Пораженный, я ничего не мог сказать. В голове у меня роились самые фантастические образы и картины, порожденные выслушанным рассказом.
Холберг медленно отошел от окна к своему ящику. Походка его стала тяжелой, он сутулился, словно законченное расследование отняло у него слишком много энергии. Наверное, так оно и было.
Сев на ящик, он оперся локтями на стол. Глаза его прятались в черных тенях.
— Значит, госпожа Ландау уже знает, кто и за что убил ее мужа? — тихо спросил я.

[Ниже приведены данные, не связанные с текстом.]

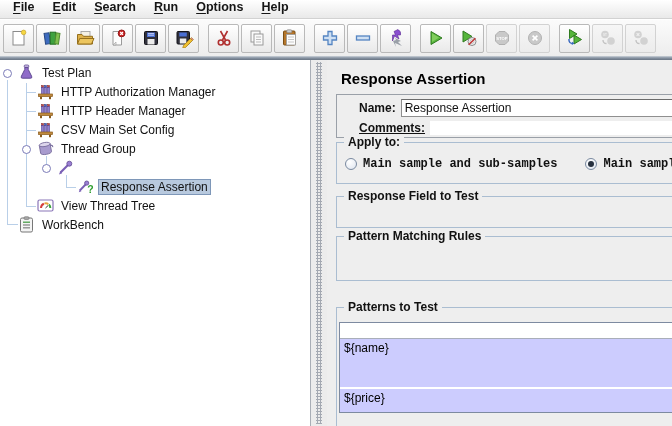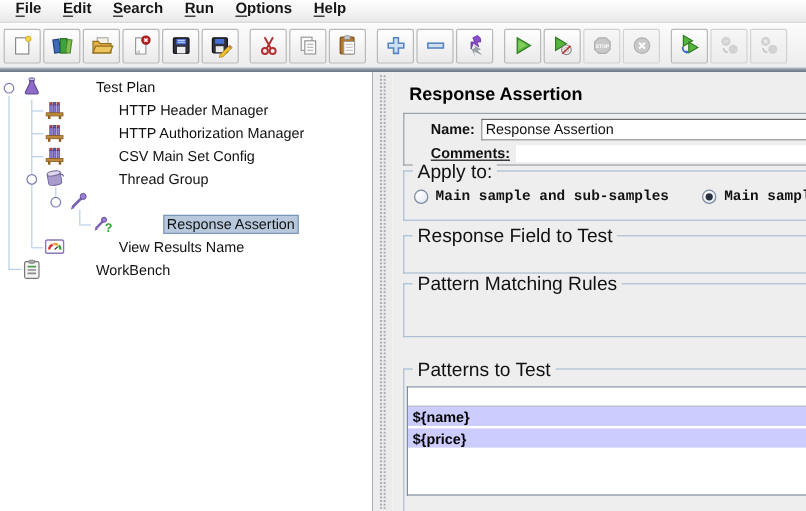--- a/index.html
+++ b/index.html
@@ -39,7 +39,7 @@
 
   
   .tree{position:absolute;inset:0;padding-top:3px;}
-  .trow{height:19px;display:flex;align-items:center;position:relative;cursor:default;gap:38px;}
+  .trow{height:19px;display:flex;align-items:center;position:relative;cursor:default;}
   .trow .ticon{width:17px;height:17px;flex:0 0 17px;margin-right:4px;}
   .trow .tlabel{font-size:12px;color:#111;padding:1px 3px;white-space:nowrap;}
   .trow .tlabel.selected{background:#b8c9de;border:1px solid #7e97b8;padding:0 2px;}

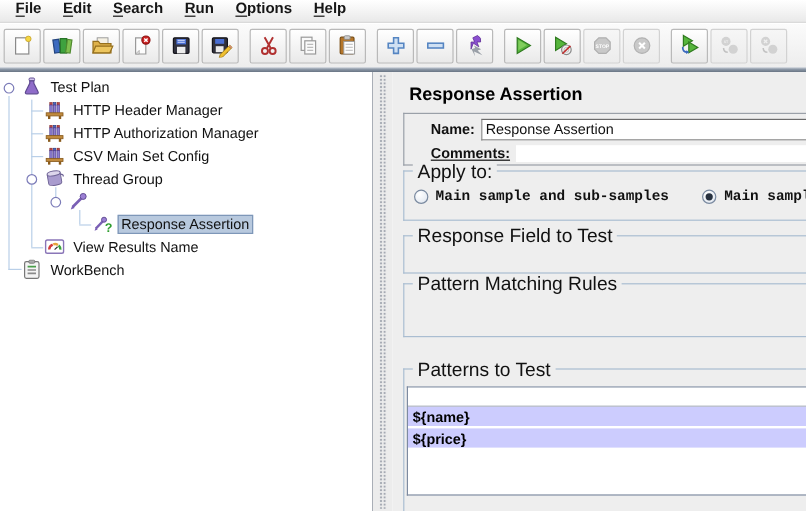--- a/index.html
+++ b/index.html
@@ -282,7 +282,7 @@
                 <rect x="3" y="13.6" width="2" height="2.6" fill="#8a5c1e"></rect>
                 <rect x="12" y="13.6" width="2" height="2.6" fill="#8a5c1e"></rect>
               </svg></span>
-          <span class="tlabel">HTTP Header Manager</span>
+          <span class="tlabel">HTTP Authorization Manager</span>
         </div>
         <div class="trow">
           <span class="ticon lv1"><svg width="17" height="17" viewBox="0 0 17 17">
@@ -296,7 +296,7 @@
                 <rect x="3" y="13.6" width="2" height="2.6" fill="#8a5c1e"></rect>
                 <rect x="12" y="13.6" width="2" height="2.6" fill="#8a5c1e"></rect>
               </svg></span>
-          <span class="tlabel">HTTP Authorization Manager</span>
+          <span class="tlabel">HTTP Header Manager</span>
         </div>
         <div class="trow">
           <span class="ticon lv1"><svg width="17" height="17" viewBox="0 0 17 17">

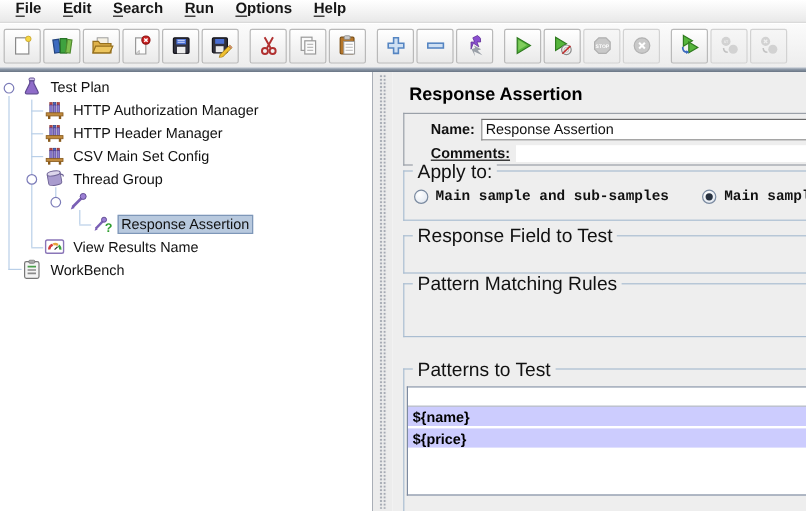--- a/index.html
+++ b/index.html
@@ -62,7 +62,7 @@
 
   .group{position:absolute;left:9px;right:0;border:1px solid #aabdd1;border-right:none;box-sizing:border-box;}
   .group-title{position:absolute;top:-8px;left:7px;background:#eee;padding:0 4px;
-    font-weight:normal;font-size:16px;white-space:nowrap;}
+    font-weight:bold;font-size:12px;white-space:nowrap;}
   .g-apply{top:82px;height:42px;}
   .g-rft{top:136px;height:32px;}
   .g-pmr{top:176px;height:45px;}

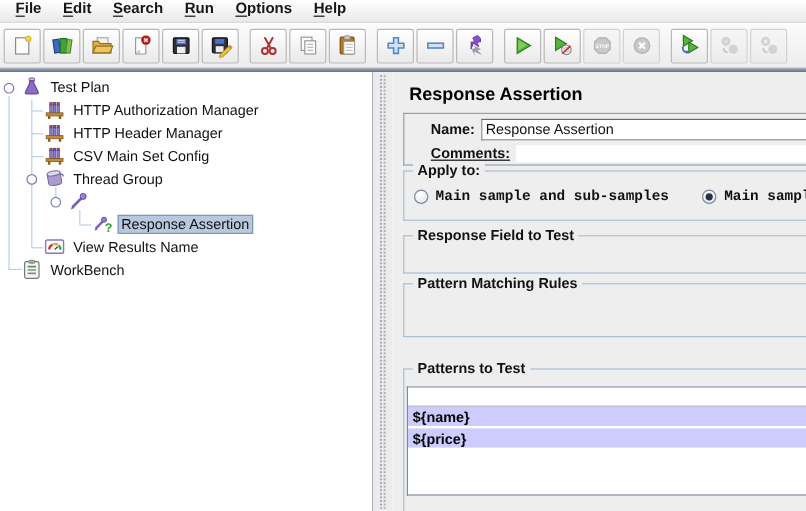--- a/index.html
+++ b/index.html
@@ -346,7 +346,7 @@
                 <path d="M11.9 7.5 a4.6 4.6 0 0 1 1.4 3.5" stroke="#3ca43c" stroke-width="2" fill="none"></path>
                 <line x1="8.5" y1="11" x2="11" y2="8.6" stroke="#333333" stroke-width="1"></line>
               </svg></span>
-          <span class="tlabel">View Results Name</span>
+          <span class="tlabel">View Thread Tree</span>
         </div>
         <div class="trow">
           <span class="ticon lv0"><svg width="17" height="17" viewBox="0 0 17 17">

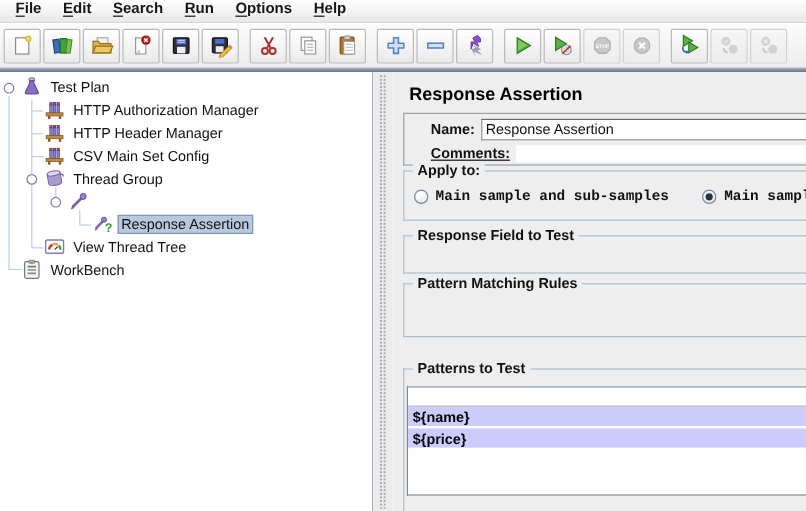--- a/index.html
+++ b/index.html
@@ -79,8 +79,8 @@
   .ptable{position:absolute;left:2px;right:0;top:14px;height:91px;background:#fff;
     border:1px solid #7d8aa0;border-right:none;box-sizing:border-box;overflow:hidden;}
   .phdr{height:15px;background:#fff;border-bottom:1px solid #a9aeb9;}
-  .prow{height:16px;background:#ccccfe;margin-bottom:2px;font-size:12px;
-    padding:2px 0 0 4px;box-sizing:border-box;color:#000;font-weight:bold;}
+  .prow{height:48px;background:#ccccfe;margin-bottom:2px;font-size:12px;
+    padding:2px 0 0 4px;box-sizing:border-box;color:#000;}
 </style>
 </head>
 <body>

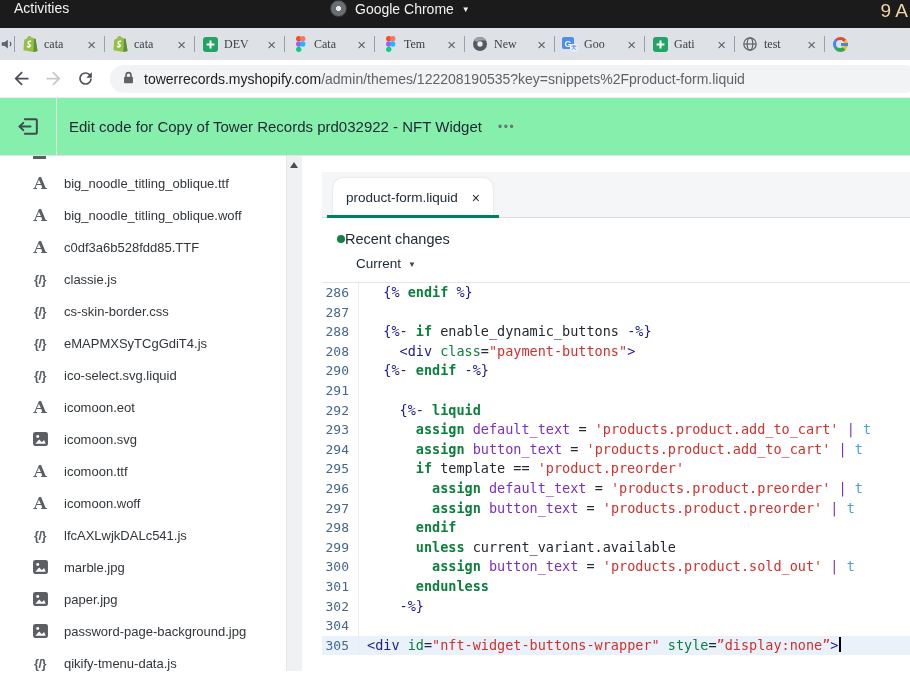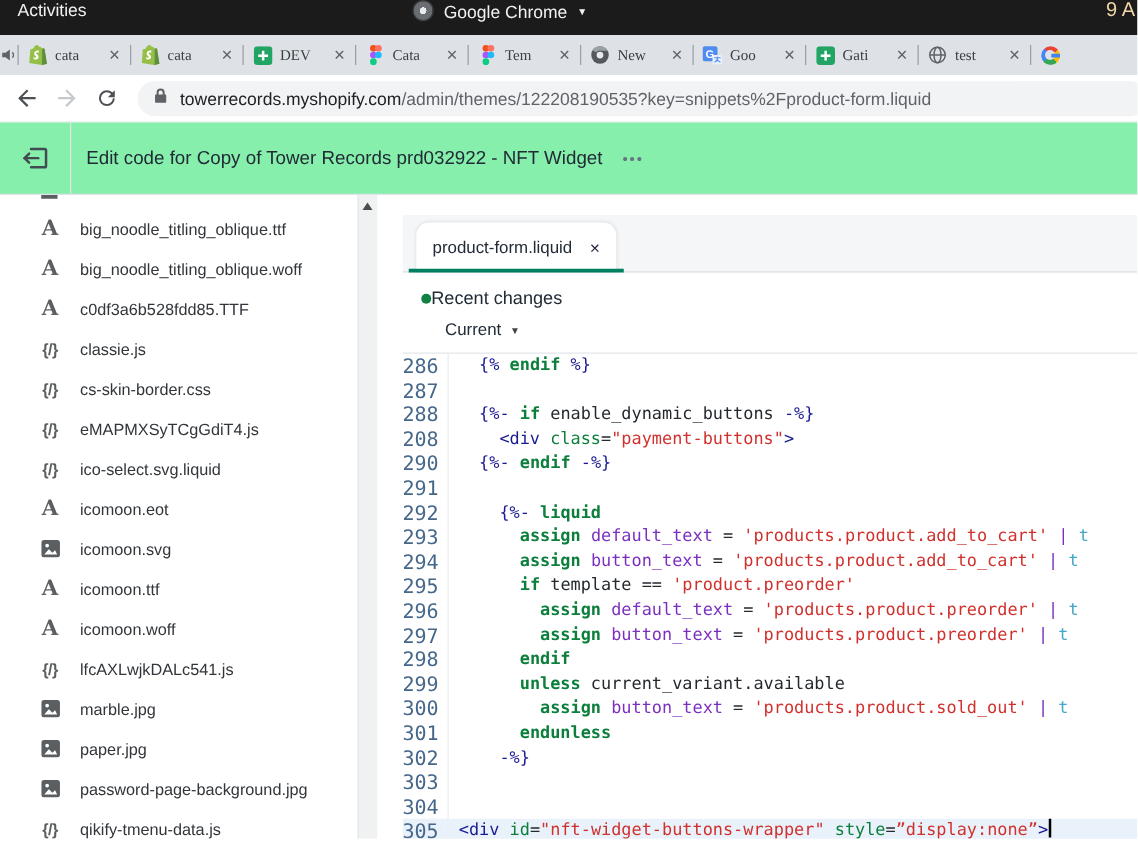--- a/index.html
+++ b/index.html
@@ -18,7 +18,7 @@
   .chrome-ico-sm { width:17px; height:17px; border-radius:50%;
     background:radial-gradient(circle at 50% 50%, #e8eaed 0 25%, #6a6e73 26% 100%);
     border:1px solid #3a3d40; }
-  .clock { position:absolute; right:2px; color:#f2d5a8; font-size:16px; }
+  .clock { position:absolute; right:2px; color:#f2d5a8; font-size:19px; }
 
   
   .tab-strip { height:32px; background:#dee1e6; display:flex; align-items:stretch; }

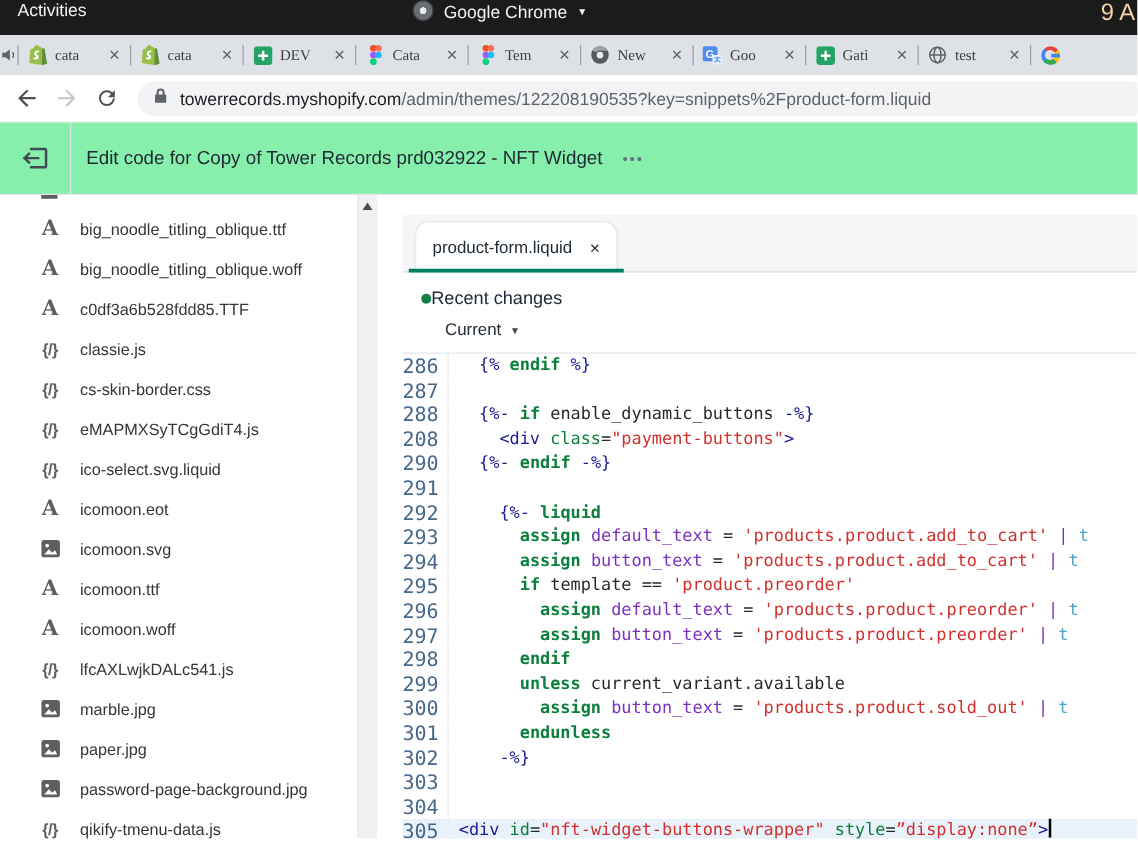--- a/index.html
+++ b/index.html
@@ -100,7 +100,7 @@
   .code { font-family:"DejaVu Sans Mono", monospace; font-size:13.5px; }
   .code-line { display:flex; height:19.6px; line-height:19.6px; }
   .gutter { width:37px; text-align:right; padding-right:9px; flex:0 0 auto;
-    color:var(--line_number,#45678a); border-right:1px solid #ececec; font-size:16px; }
+    color:var(--line_number,#45678a); border-right:1px solid #ececec; font-size:13px; }
   .line-content { white-space:pre; padding-left:8px; flex:1; color:var(--plain,#24292e); }
   .code-line.active .gutter, .code-line.active .line-content { background:var(--active_line_bg,#e9f2fb); }
   .tok-kw { color:var(--keyword,#0b7f3b); font-weight:bold; }

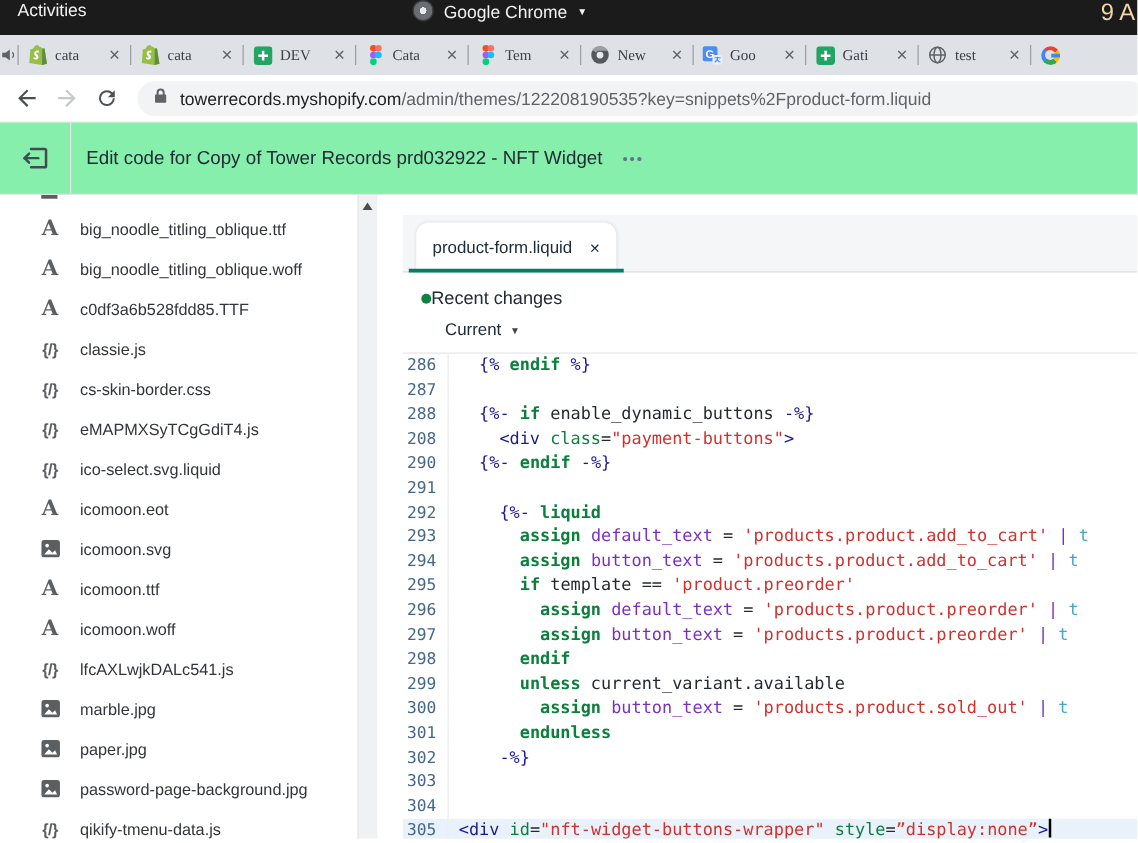--- a/index.html
+++ b/index.html
@@ -470,10 +470,6 @@
           <span class="line-content"><span class="tok-pl">    </span><span class="tok-tg">-%}</span></span>
         </div>
         <div class="code-line">
-          <span class="gutter">303</span>
-          <span class="line-content"></span>
-        </div>
-        <div class="code-line">
           <span class="gutter">304</span>
           <span class="line-content"></span>
         </div>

Холберг отрицательно качнул головой.
— Нет, разумеется. Я не стал ей объяснять, зачем понадобилось опознание Мозеса Леви. А она не спрашивала. О чем-то она, возможно, догадывается. Но не более того, Вайсфельд, не более того. И человек, называющий себя Мозесом Леви, тоже ничего не знает. И, конечно, я ничего не сообщил ни господину Шефтелю, ни господину Зандбергу. Знаем только мы. Вы — и я. Вот и все, Вайсфельд. Знаем только мы. Больше никто не знает… И не будет знать, — добавил он после крошечной паузы, так что эти последние слова только и показались имеющими смысл.